**Exercise directions:**
Work out how many lines of the records contain "cược". Answer with the number and nothing else.

Given records section start

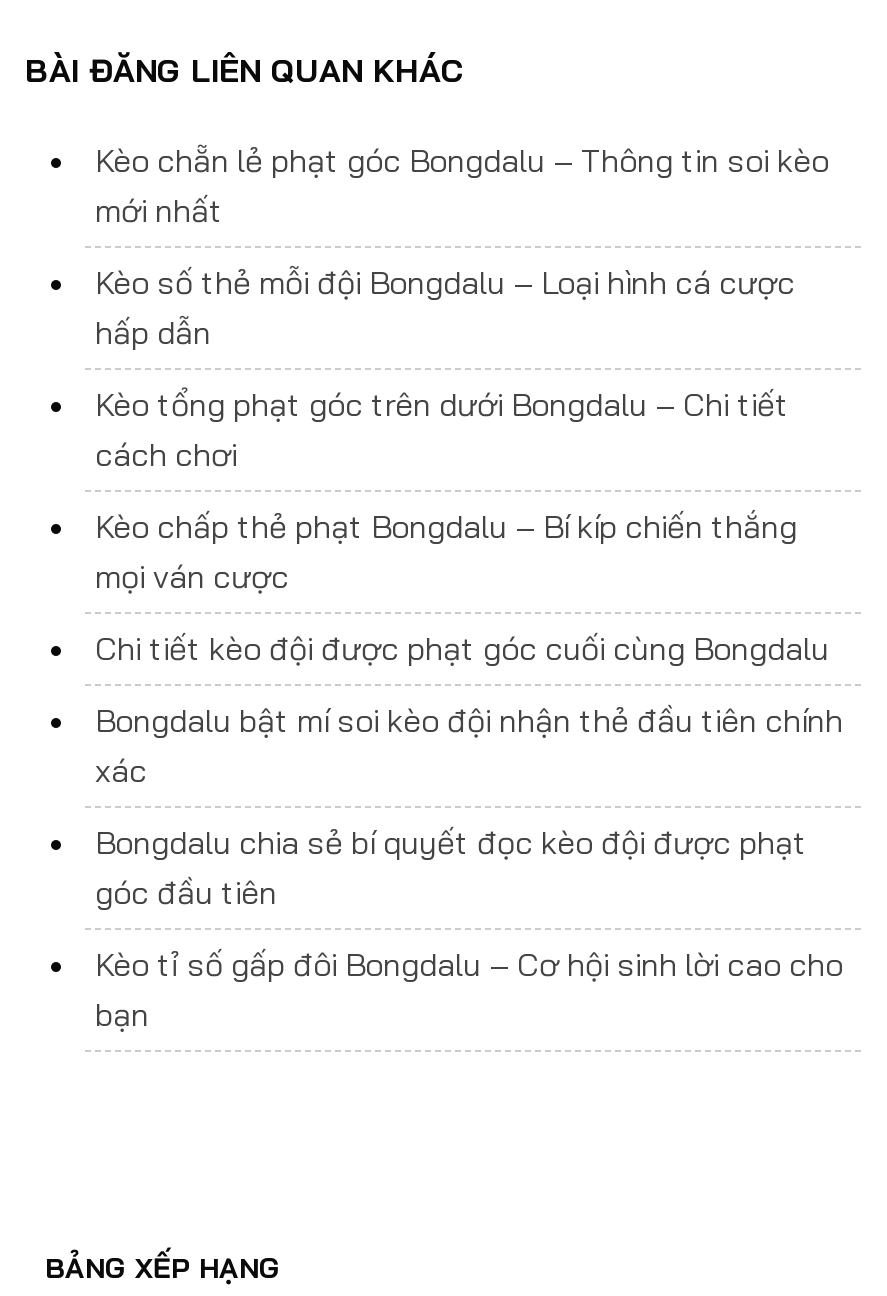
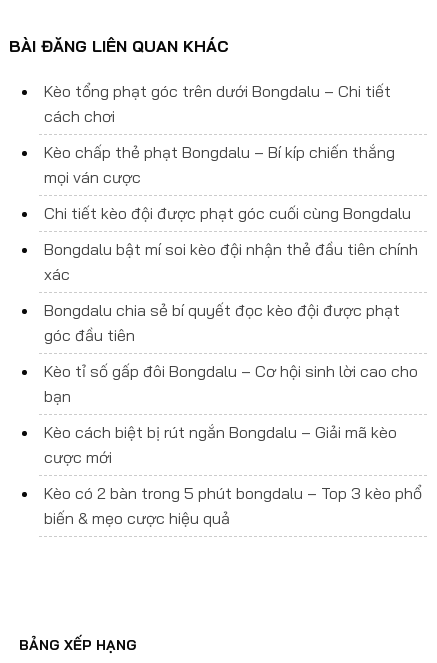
- Kèo chẵn lẻ phạt góc Bongdalu – Thông tin soi kèo
- mới nhất
- Kèo số thẻ mỗi đội Bongdalu – Loại hình cá cược
- hấp dẫn

moved up: Kèo tổng phạt góc trên dưới Bongdalu – Chi tiết | cách chơi | Kèo chấp thẻ phạt Bongdalu – Bí kíp chiến thắng | ... | Kèo tỉ số gấp đôi Bongdalu – Cơ hội sinh lời cao cho | bạn

+ Kèo cách biệt bị rút ngắn Bongdalu – Giải mã kèo
+ cược mới
+ Kèo có 2 bàn trong 5 phút bongdalu – Top 3 kèo phổ
+ biến & mẹo cược hiệu quả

Given records section end

**Your response:**
3